Brief: Begin with the first line of the entries below and reproduce each line exactly, ending with the line that holds "- hello-world –".

Information given:

┄┄┄┄┄┄┄┄┄┄┄┄┄┄┄┄┄┄┄┄

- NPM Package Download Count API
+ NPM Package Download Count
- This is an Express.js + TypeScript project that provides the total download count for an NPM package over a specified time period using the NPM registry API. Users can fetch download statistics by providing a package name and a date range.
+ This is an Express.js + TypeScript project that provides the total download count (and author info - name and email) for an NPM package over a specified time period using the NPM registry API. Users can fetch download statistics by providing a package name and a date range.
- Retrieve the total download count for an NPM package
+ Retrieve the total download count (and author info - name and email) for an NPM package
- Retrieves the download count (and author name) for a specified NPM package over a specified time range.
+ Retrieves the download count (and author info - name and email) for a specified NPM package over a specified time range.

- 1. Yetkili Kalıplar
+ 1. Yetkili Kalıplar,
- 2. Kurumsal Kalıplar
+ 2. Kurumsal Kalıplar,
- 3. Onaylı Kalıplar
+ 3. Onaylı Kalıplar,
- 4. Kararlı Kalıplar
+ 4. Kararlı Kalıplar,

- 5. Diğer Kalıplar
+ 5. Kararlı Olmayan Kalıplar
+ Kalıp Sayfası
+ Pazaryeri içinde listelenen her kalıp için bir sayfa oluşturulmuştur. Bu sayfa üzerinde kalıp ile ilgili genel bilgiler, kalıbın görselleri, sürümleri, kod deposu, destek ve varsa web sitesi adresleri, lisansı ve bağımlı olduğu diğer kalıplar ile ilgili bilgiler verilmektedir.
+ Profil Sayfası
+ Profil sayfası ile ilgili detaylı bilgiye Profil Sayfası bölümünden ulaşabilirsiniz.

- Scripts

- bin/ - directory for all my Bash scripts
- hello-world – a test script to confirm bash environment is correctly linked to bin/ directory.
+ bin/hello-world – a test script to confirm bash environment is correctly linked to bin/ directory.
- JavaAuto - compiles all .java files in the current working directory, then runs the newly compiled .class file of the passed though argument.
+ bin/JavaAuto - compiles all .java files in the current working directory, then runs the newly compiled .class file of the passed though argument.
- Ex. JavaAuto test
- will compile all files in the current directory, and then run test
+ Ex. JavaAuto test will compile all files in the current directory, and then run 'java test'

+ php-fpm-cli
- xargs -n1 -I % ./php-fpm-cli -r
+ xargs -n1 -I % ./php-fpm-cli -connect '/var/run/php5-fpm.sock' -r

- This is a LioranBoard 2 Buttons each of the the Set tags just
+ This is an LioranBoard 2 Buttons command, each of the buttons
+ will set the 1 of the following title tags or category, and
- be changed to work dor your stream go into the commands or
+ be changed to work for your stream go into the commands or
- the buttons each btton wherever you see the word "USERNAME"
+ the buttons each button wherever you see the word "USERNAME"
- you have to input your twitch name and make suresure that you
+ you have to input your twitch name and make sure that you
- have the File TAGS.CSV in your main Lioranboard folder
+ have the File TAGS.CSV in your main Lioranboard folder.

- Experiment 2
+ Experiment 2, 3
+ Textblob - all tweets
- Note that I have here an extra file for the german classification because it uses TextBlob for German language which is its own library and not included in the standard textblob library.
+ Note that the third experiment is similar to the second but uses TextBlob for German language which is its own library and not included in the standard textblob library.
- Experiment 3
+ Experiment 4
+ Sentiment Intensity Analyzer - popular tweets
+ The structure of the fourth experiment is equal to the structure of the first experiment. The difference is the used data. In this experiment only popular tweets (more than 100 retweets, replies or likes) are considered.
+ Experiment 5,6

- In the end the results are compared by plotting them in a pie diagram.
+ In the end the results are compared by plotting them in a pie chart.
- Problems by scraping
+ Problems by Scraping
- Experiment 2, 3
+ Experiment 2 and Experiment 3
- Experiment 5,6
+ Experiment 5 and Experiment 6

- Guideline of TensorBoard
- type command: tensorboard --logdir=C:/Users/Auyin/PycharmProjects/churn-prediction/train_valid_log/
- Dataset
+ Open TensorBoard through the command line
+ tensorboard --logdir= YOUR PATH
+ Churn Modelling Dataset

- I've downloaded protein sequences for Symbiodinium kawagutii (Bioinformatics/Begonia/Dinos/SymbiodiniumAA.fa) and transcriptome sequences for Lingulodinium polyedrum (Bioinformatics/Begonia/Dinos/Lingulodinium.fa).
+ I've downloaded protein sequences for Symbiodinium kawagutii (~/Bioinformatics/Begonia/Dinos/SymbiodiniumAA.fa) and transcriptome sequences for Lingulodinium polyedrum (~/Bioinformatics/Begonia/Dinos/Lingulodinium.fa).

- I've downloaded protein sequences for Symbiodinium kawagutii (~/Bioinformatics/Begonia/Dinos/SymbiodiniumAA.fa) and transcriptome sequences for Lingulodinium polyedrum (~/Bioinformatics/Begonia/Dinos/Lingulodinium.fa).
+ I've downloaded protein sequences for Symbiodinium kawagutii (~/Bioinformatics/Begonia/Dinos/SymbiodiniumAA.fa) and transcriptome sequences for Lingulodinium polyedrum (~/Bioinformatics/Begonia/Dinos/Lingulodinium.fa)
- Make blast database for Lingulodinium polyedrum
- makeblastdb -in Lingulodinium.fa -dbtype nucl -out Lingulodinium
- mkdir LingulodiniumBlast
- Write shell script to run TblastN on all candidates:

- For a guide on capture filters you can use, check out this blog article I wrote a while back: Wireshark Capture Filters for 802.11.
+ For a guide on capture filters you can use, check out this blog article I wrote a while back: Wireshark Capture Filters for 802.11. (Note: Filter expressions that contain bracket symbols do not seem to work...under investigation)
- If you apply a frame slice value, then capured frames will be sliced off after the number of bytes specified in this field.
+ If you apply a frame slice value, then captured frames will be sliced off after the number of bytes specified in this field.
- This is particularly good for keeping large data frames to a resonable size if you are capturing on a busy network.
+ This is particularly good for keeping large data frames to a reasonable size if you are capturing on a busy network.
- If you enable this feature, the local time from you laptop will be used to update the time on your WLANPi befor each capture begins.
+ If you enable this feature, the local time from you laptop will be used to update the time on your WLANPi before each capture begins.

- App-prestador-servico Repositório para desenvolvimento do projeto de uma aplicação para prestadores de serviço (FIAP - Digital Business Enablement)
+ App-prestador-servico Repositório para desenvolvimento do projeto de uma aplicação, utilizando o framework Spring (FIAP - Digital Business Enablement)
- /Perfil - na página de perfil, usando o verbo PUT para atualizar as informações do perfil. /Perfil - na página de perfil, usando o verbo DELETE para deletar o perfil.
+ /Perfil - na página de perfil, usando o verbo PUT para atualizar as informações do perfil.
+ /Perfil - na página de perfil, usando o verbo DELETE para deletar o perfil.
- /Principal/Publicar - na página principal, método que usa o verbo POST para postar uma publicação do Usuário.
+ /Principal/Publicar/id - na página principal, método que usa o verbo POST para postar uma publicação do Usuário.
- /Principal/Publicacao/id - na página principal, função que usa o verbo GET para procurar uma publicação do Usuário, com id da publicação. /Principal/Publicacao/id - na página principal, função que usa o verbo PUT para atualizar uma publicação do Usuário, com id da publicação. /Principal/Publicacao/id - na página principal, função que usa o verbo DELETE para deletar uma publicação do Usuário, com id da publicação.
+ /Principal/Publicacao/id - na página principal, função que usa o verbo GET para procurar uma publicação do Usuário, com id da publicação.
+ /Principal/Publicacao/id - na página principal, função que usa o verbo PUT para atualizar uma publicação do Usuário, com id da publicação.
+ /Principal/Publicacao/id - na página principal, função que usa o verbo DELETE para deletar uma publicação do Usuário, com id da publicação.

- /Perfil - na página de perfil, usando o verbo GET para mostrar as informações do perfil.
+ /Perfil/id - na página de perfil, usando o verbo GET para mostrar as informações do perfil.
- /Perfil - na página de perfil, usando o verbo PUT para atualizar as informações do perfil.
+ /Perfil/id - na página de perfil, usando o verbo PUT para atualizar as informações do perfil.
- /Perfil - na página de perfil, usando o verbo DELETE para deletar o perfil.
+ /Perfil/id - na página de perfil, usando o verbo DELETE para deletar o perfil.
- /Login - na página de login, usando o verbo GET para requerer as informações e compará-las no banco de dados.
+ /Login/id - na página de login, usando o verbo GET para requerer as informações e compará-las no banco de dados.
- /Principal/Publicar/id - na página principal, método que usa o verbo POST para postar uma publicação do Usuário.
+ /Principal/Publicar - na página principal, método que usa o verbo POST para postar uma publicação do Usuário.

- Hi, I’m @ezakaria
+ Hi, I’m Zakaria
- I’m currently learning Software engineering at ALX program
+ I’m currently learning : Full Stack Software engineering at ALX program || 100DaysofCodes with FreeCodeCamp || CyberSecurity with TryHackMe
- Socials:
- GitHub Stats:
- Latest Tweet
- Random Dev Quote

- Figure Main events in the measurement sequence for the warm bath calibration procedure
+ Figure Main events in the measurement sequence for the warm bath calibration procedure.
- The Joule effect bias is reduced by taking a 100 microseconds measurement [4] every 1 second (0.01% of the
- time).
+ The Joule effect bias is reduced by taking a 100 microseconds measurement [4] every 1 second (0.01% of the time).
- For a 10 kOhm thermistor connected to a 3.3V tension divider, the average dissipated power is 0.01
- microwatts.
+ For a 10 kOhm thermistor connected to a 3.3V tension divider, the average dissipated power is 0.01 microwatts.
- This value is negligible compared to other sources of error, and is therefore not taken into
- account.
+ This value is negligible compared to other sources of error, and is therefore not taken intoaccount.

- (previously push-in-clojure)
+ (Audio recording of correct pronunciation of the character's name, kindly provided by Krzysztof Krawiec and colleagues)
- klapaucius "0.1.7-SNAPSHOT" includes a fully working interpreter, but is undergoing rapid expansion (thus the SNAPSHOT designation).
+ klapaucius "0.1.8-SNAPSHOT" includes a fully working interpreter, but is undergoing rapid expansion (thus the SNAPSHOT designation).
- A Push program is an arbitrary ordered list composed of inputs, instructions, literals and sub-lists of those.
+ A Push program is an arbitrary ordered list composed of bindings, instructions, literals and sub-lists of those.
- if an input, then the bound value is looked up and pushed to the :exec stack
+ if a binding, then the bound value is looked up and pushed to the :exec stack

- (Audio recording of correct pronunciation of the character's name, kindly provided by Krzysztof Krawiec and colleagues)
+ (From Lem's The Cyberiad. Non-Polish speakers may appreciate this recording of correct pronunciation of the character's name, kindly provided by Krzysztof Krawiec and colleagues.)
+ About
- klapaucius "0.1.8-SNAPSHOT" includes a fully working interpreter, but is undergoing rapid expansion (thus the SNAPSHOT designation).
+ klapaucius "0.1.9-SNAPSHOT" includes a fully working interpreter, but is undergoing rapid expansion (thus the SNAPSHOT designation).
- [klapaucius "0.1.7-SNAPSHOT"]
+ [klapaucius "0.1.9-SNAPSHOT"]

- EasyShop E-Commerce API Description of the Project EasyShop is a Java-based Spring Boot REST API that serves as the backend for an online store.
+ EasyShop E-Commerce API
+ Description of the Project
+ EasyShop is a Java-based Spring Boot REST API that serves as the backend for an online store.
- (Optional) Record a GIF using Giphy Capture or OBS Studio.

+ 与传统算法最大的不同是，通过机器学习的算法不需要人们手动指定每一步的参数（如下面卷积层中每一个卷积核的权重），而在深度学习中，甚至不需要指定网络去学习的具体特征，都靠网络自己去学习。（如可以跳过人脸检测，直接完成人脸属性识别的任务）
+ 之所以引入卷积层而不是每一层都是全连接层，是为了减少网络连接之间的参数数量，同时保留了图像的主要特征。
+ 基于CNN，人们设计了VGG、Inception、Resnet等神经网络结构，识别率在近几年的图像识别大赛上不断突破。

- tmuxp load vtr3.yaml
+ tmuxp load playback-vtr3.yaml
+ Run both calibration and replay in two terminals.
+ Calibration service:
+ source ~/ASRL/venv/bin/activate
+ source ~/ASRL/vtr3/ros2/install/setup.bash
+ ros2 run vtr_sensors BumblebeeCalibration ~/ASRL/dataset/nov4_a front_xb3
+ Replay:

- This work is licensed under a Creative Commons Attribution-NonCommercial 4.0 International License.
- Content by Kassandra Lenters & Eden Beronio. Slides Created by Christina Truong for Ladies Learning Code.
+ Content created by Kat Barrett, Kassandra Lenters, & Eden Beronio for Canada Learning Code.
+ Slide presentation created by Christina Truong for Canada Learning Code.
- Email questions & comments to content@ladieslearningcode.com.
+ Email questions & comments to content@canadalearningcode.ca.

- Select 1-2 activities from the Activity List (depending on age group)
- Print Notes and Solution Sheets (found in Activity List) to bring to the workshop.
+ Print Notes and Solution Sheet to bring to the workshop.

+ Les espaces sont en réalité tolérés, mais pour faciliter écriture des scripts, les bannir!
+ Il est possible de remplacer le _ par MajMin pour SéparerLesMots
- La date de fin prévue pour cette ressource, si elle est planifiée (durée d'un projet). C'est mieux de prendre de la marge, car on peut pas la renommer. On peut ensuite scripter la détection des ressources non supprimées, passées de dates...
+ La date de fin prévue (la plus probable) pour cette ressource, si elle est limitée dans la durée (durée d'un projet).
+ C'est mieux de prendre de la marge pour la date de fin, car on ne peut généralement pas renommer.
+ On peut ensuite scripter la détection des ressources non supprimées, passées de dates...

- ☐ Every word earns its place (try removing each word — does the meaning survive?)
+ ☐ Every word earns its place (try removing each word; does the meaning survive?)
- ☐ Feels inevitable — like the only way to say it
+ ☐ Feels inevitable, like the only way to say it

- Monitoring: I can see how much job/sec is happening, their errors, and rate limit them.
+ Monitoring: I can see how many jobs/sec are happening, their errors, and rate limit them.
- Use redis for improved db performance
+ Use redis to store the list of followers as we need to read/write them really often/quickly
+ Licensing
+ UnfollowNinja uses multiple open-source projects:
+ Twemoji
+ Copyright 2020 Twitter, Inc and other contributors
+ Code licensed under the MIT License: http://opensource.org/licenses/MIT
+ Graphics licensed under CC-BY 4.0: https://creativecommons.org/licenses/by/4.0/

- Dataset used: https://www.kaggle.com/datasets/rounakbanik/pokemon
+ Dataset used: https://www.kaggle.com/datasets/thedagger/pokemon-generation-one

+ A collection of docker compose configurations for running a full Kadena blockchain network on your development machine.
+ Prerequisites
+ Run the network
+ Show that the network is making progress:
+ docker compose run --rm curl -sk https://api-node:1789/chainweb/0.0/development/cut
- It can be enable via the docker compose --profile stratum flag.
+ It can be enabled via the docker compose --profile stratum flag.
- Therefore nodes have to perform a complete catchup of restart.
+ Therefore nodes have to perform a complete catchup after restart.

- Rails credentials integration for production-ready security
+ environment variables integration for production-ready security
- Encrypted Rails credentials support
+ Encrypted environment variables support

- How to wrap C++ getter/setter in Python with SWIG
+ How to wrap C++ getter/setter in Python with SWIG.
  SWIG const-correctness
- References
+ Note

┄┄┄┄┄┄┄┄┄┄┄┄┄┄┄┄┄┄┄┄

Task solution:
- NPM Package Download Count API
+ NPM Package Download Count
- This is an Express.js + TypeScript project that provides the total download count for an NPM package over a specified time period using the NPM registry API. Users can fetch download statistics by providing a package name and a date range.
+ This is an Express.js + TypeScript project that provides the total download count (and author info - name and email) for an NPM package over a specified time period using the NPM registry API. Users can fetch download statistics by providing a package name and a date range.
- Retrieve the total download count for an NPM package
+ Retrieve the total download count (and author info - name and email) for an NPM package
- Retrieves the download count (and author name) for a specified NPM package over a specified time range.
+ Retrieves the download count (and author info - name and email) for a specified NPM package over a specified time range.

- 1. Yetkili Kalıplar
+ 1. Yetkili Kalıplar,
- 2. Kurumsal Kalıplar
+ 2. Kurumsal Kalıplar,
- 3. Onaylı Kalıplar
+ 3. Onaylı Kalıplar,
- 4. Kararlı Kalıplar
+ 4. Kararlı Kalıplar,

- 5. Diğer Kalıplar
+ 5. Kararlı Olmayan Kalıplar
+ Kalıp Sayfası
+ Pazaryeri içinde listelenen her kalıp için bir sayfa oluşturulmuştur. Bu sayfa üzerinde kalıp ile ilgili genel bilgiler, kalıbın görselleri, sürümleri, kod deposu, destek ve varsa web sitesi adresleri, lisansı ve bağımlı olduğu diğer kalıplar ile ilgili bilgiler verilmektedir.
+ Profil Sayfası
+ Profil sayfası ile ilgili detaylı bilgiye Profil Sayfası bölümünden ulaşabilirsiniz.

- Scripts

- bin/ - directory for all my Bash scripts
- hello-world – a test script to confirm bash environment is correctly linked to bin/ directory.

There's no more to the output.